La crise qui amène de nombreux musulmans à se tourner vers l’islamisme peut s’analyser
ainsi :
Crise économique et sociale des pays musulmans : la population augmente plus vite que les
ressources ; de nombreux jeunes sont sans emploi et sont la proie facile des démagogues
islamistes qui font le procès des « régimes corrompus, vendus à l’Occident ». Les richesses du
pays (pétrole) semblent mal employées et sont accaparées par une minorité ou au service d’un
pouvoir répressif.
Force insolente de l’Occident qui, tout en étant « vendu à Satan » humilie les autres pays en
imposant ses décisions, en diffusant de la littérature pornographique, ses vidéos, sa TV que
captent les paraboles, en mettant en péril les institutions comme la famille par un excès de
liberté. L’Occident aide les régimes arabes corrompus à lutter contre l’islamisme.

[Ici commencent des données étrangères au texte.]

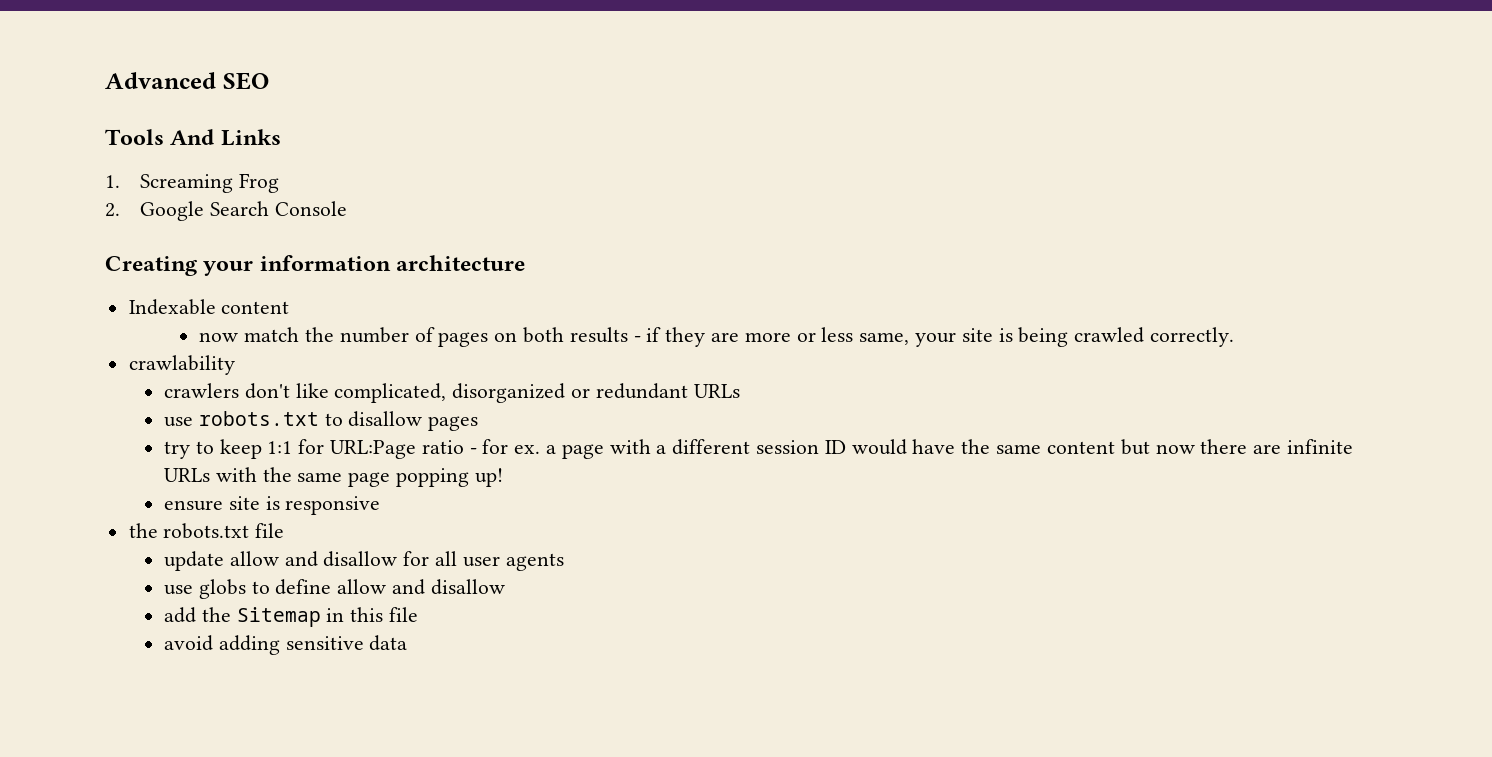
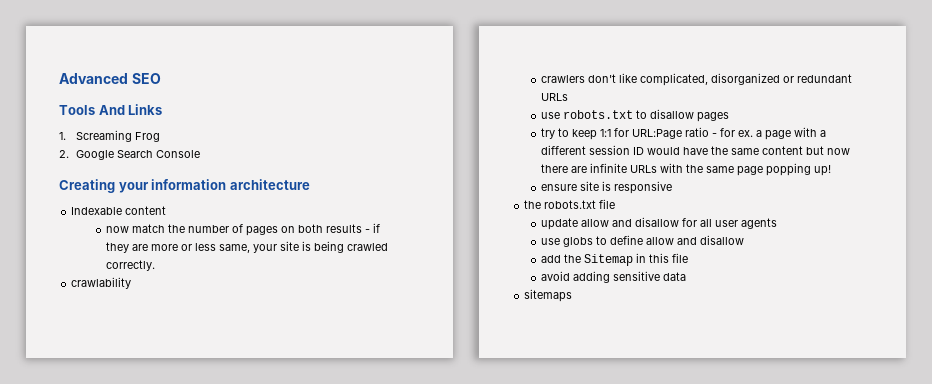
+ sitemaps

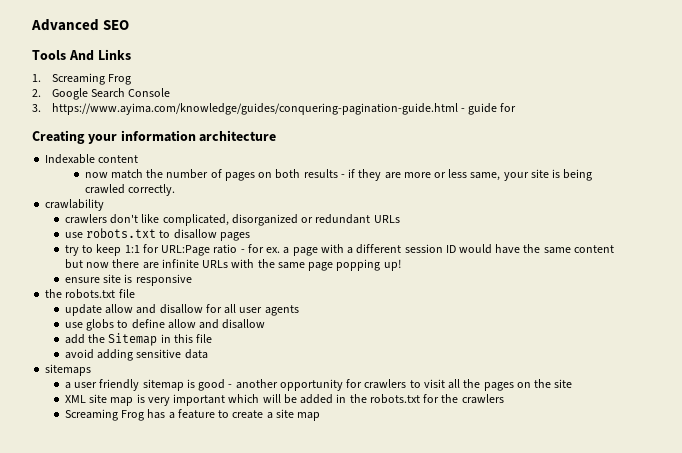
+ 3. https://www.ayima.com/knowledge/guides/conquering-pagination-guide.html - guide for
+ a user friendly sitemap is good - another opportunity for crawlers to visit all the pages on the site
+ XML site map is very important which will be added in the robots.txt for the crawlers
+ Screaming Frog has a feature to create a site map

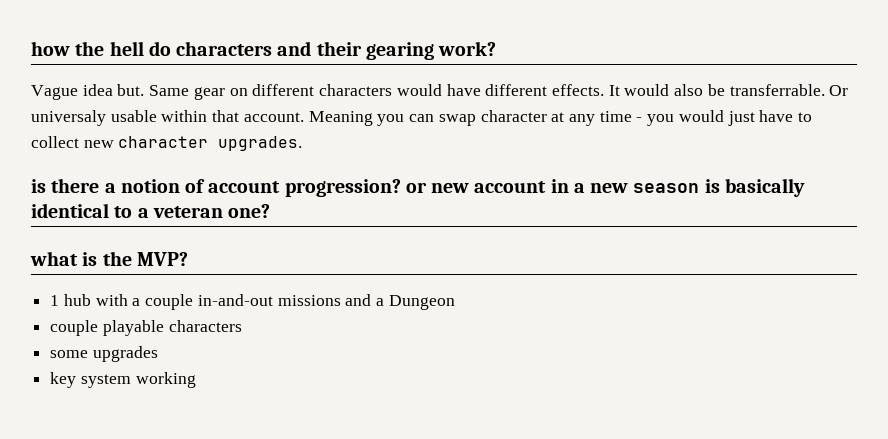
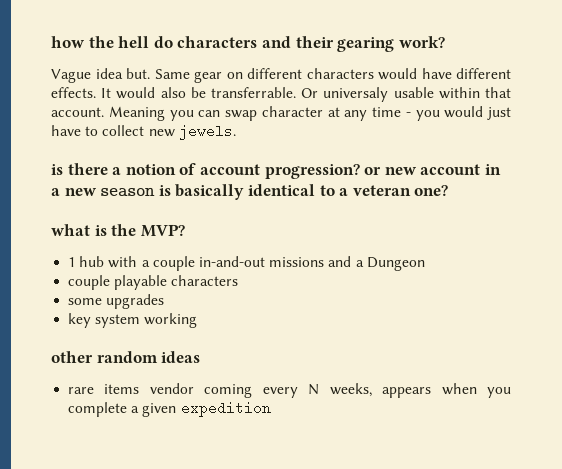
- Meaning you can swap character at any time - you would just have to collect new character upgrades.
+ Meaning you can swap character at any time - you would just have to collect new jewels.
+ other random ideas
+ rare items vendor coming every N weeks, appears when you complete a given expedition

L’islamisme est particulièrement vivace en Égypte et en Algérie : il a pu se développer à
certains moments avec l’accord de l’État et il s’est posé en candidat au pouvoir. N’ayant pu
l’emporter par les urnes ou ayant été lésé de sa victoire, comme en Algérie, il a radicalisé son
opposition au régime en place : attentats, lutte armée. L’islamisme prétend gouverner en
prenant la Charia comme loi de base, avec ses aspects répressifs. Mais l’islamisme laisse de
côté des pans entiers de l’Islam tels que le sens de l’homme, le respect des autres religions
du livre. L’islamisme est un totalitarisme, ce qui est contraire à l’Islam. Les moyens employés
par l’islamisme, tels que les assassinats aveugles et le terrorisme, évoquent des sectes
extrémistes comme les haschischins (qui prenaient du haschisch pour pouvoir tuer, et dont le
nom a donné « assassin »). A vrai dire, l’islamisme est une idéologie totalitaire et non
l’expression d’une religion.
La violence des islamistes a été accentuée par la combats qu’ils ont menés en divers lieux :
contre l’URSS en Afghanistan ; puis les talibans en Afghanistan; le Hezbollah chiite au Liban
contre Israël ; certains GIA (Groupe islamique armé d’Algérie) ont combattu en Afghanistan.
L’ennemi à abattre leur est présenté comme diabolique. Il est vraisemblable qu’ils se droguent
avant d’aller perpétuer leurs meurtres, comme le faisaient les haschischins.